▸ Description of the task:
Pull every line containing "none" from the data.

▸ Data excerpts:
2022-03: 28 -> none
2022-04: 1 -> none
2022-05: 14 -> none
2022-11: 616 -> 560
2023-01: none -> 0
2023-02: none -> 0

▸ Solution to the problem:
2022-03: 28 -> none
2022-04: 1 -> none
2022-05: 14 -> none
2023-01: none -> 0
2023-02: none -> 0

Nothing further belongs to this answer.